Q2 What were your first thoughts when you discovered you had cancer?
"Dammit." Probably because I knew deep down something was not right. Because of the tests and the feedback from the doctor and surgeon, I knew it was a probability. (Lymphoma of some type, Hodgkin's being the easier to treat of the two) When I got "the call" I broke down. Both of my parents were there at the time, luckily.
Q3 What made you decide to turn to social media? Were you aware of other people in social media with cancer?
I always feel like I want to share. Not because I want attention, but this is my chosen profession. If I'm going to share something funny, great, or sad ... then I better keep things real. And this was as real as it got. I have a lot of friends on Twitter and various other social networks ... even if I haven't met them in person. I wasn't aware of that many people who were that public. In retrospect I was wrong.
Q4 How did you get the idea for #BlameDrewsCancer?
I started blaming things on my cancer a week before I was diagnosed officially. The doctor had said it looks like a lymphoma so I took that as my diagnosis. I blamed things on my cancer, and my mom's initial response was "You don't know that its cancer," to which I'd respond "Yes, I do." I wanted to turn it into a site since I'm a geek. Ran it by my longtime mentor Micki Krimmel and she said "Do it." So I called Mike Demers whom I worked with for a long time in Seattle, and not only one of my best friends, but a Hodgkins survivor. He said yes immediately and built what you see today.
Q5 What has #BlameDrewsCancer done for you? What about social media in general?
For me, it has allowed me to talk about cancer in a way that not many people can. Cancer scares people, and rightfully so. But there are things that can be done, and are being done. You see it every day with LIVESTRONG and other foundations. What it does for social media is prove the medium even more.
Q6 What are some of your favorite anecdotes from #BlameDrewsCancer?
Blaming my cancer for Nickelback still makes me laugh. But when I woke up to Lance Armstrong blaming my cancer for his shoulder injury, I knew that I struck a chord. An unintended chord as far as reach, but a chord none the less. I've also woken up to people blaming my cancer for the death of loved ones. Difficult, but real.

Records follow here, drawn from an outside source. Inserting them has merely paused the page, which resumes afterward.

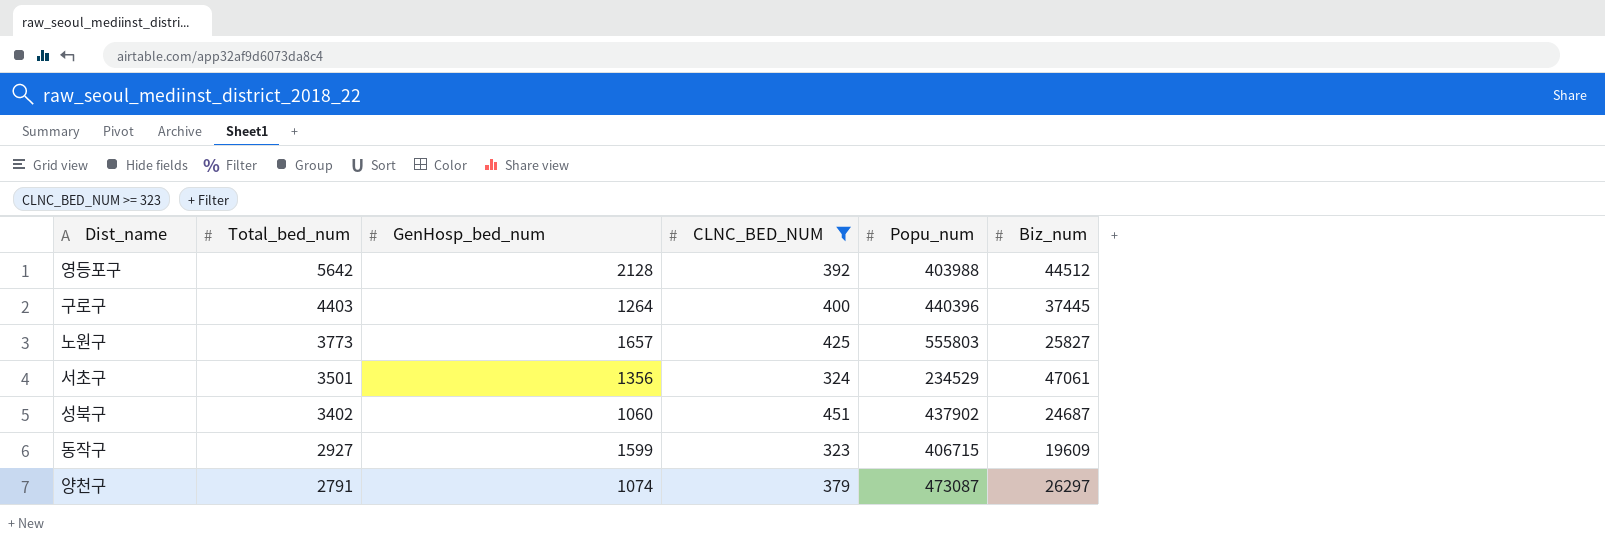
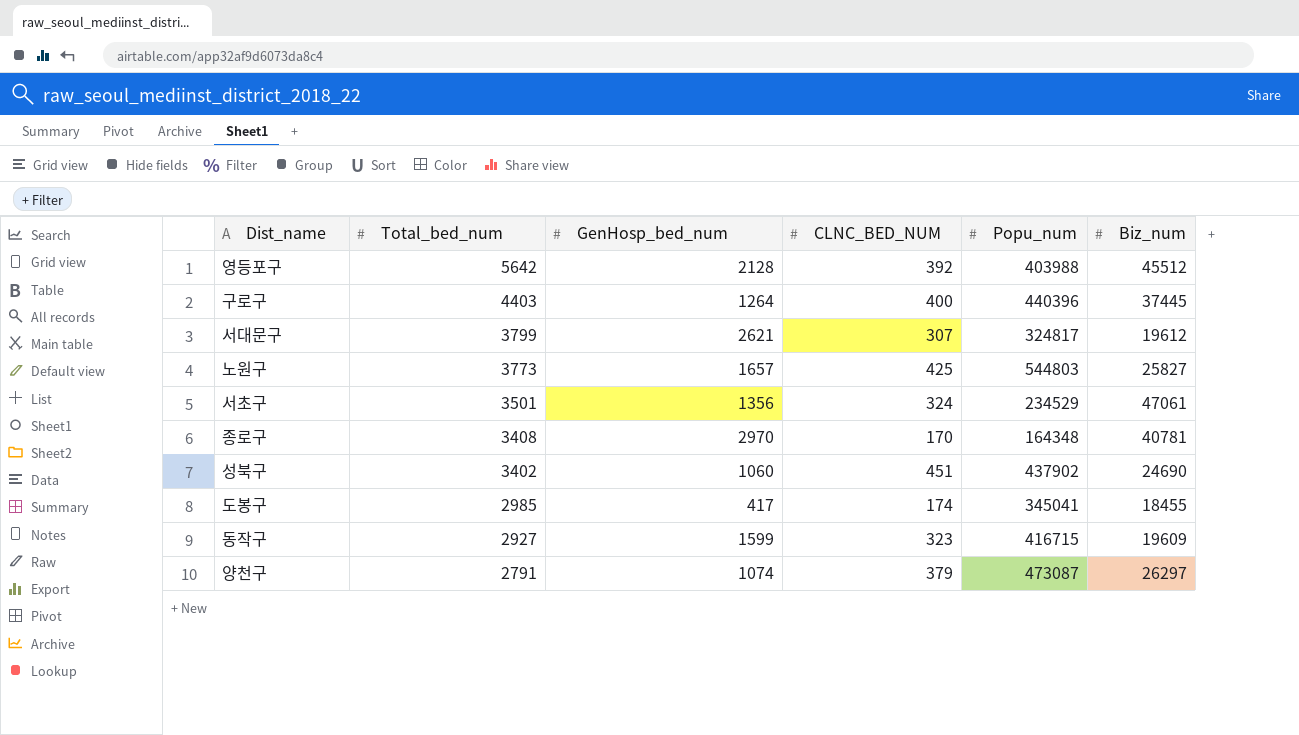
filter: CLNC_BED_NUM >= 323 -> none
영등포구 | Biz_num: 44512 -> 45512
노원구 | Popu_num: 555803 -> 544803
성북구 | Biz_num: 24687 -> 24690
동작구 | Popu_num: 406715 -> 416715

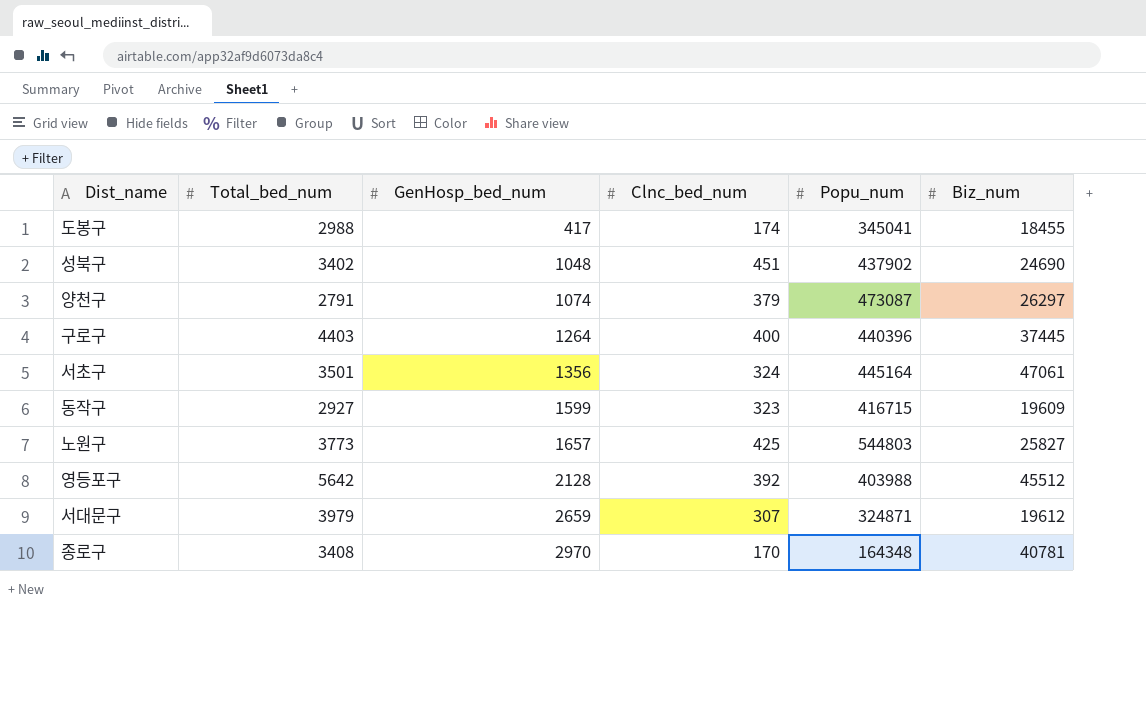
row order: Total_bed_num descending -> GenHosp_bed_num ascending
column name: CLNC_BED_NUM -> Clnc_bed_num
도봉구 | Total_bed_num: 2985 -> 2988
성북구 | GenHosp_bed_num: 1060 -> 1048
서초구 | Popu_num: 234529 -> 445164
서대문구 | Total_bed_num: 3799 -> 3979
서대문구 | GenHosp_bed_num: 2621 -> 2659
서대문구 | Popu_num: 324817 -> 324871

Q7 Can you share with me some comments--pro or negative, the hashtag has caused.
Zero negative whatsoever. Do I know that things can be misused either for spam or nastiness? Yes. It's a part of the territory. But I'd say that 99% of the tweets come from the heart or the funny part of the heart and that's a wonderful thing.
Q8 What advice do you have for other people with serious or chronic diseases and using social media?

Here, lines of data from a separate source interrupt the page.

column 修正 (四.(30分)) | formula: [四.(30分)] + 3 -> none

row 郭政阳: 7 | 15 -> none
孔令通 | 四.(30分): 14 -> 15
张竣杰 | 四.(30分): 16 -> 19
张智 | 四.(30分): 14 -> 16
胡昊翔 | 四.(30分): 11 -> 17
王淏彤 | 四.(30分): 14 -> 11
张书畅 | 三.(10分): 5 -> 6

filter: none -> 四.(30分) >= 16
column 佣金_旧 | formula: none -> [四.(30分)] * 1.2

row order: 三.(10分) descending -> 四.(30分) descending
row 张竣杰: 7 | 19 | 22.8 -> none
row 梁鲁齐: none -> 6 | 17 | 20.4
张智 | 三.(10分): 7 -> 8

Reach out. You're not alone. If ONE person comes back to you with a sign of support, or an offer of friendship, you've won and the disease has lost.

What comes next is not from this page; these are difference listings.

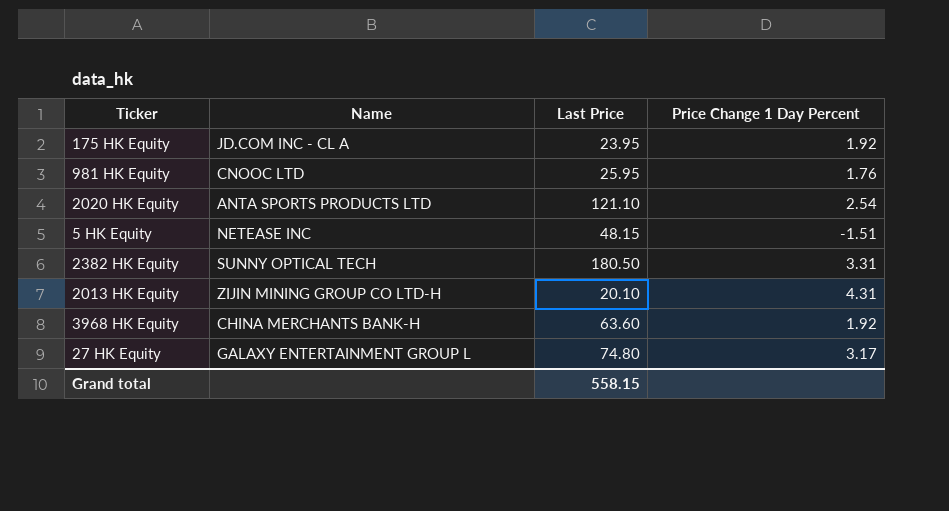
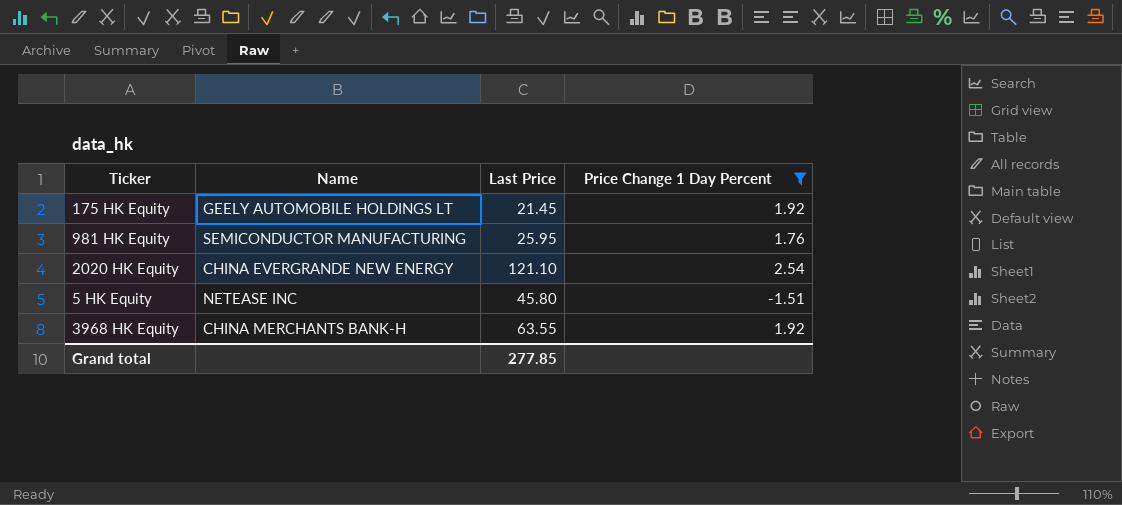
filter: none -> Price Change 1 Day Percent <= 2.54
175 HK Equity | Name: JD.COM INC - CL A -> GEELY AUTOMOBILE HOLDINGS LT
175 HK Equity | Last Price: 23.95 -> 21.45
981 HK Equity | Name: CNOOC LTD -> SEMICONDUCTOR MANUFACTURING
2020 HK Equity | Name: ANTA SPORTS PRODUCTS LTD -> CHINA EVERGRANDE NEW ENERGY
5 HK Equity | Last Price: 48.15 -> 45.80
3968 HK Equity | Last Price: 63.60 -> 63.55
Grand total | Last Price: 558.15 -> 277.85

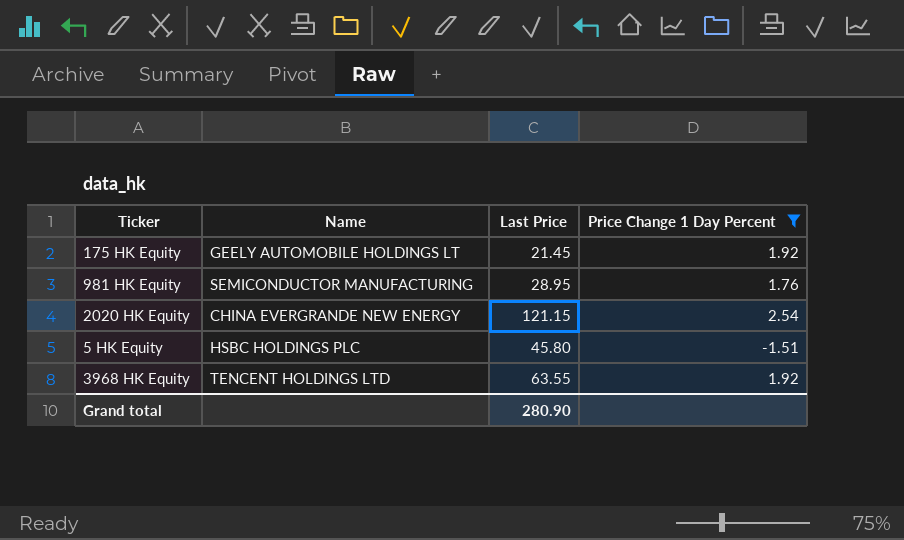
981 HK Equity | Last Price: 25.95 -> 28.95
2020 HK Equity | Last Price: 121.10 -> 121.15
5 HK Equity | Name: NETEASE INC -> HSBC HOLDINGS PLC
3968 HK Equity | Name: CHINA MERCHANTS BANK-H -> TENCENT HOLDINGS LTD
Grand total | Last Price: 277.85 -> 280.90

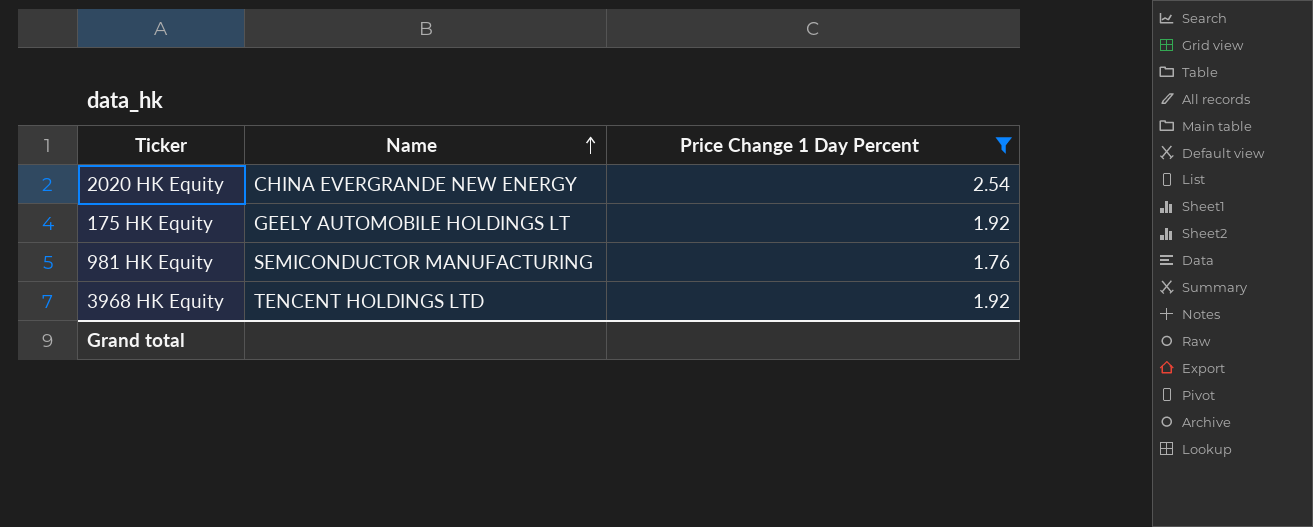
row order: none -> Name ascending
column Last Price | position: 3 -> none
row 5 HK Equity: HSBC HOLDINGS PLC | 45.80 | -1.51 -> none

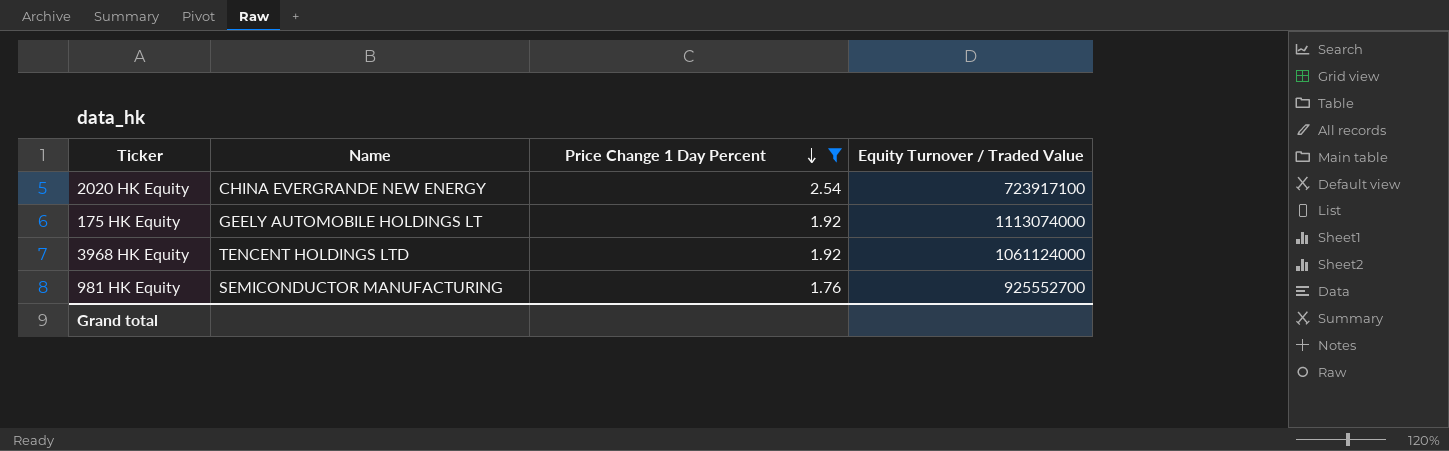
row order: Name ascending -> Price Change 1 Day Percent descending
column Equity Turnover / Traded Value | position: none -> 4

Q9 How did you become affiliated with LIVESTRONG and Lance Armstrong? How much money have you raised? Just how does it work and how do people contribute?
The day that we launched the site, LIVESTRONG's CEO and community team reached out to me. They asked me if I needed support, needed anything ... and asked me how I was feeling. It meant a lot. To date, we've raised $600 solely for LIVESTRONG, but have raised over $3,000 for the American Cancer Society and $500 for the Make-A-Wish Foundation.
People can donate directly to
LIVESTRONG via a link on http://www.BlameDrewsCancer.
Q10 additional comments?
Cancer picked the wrong people to mess with.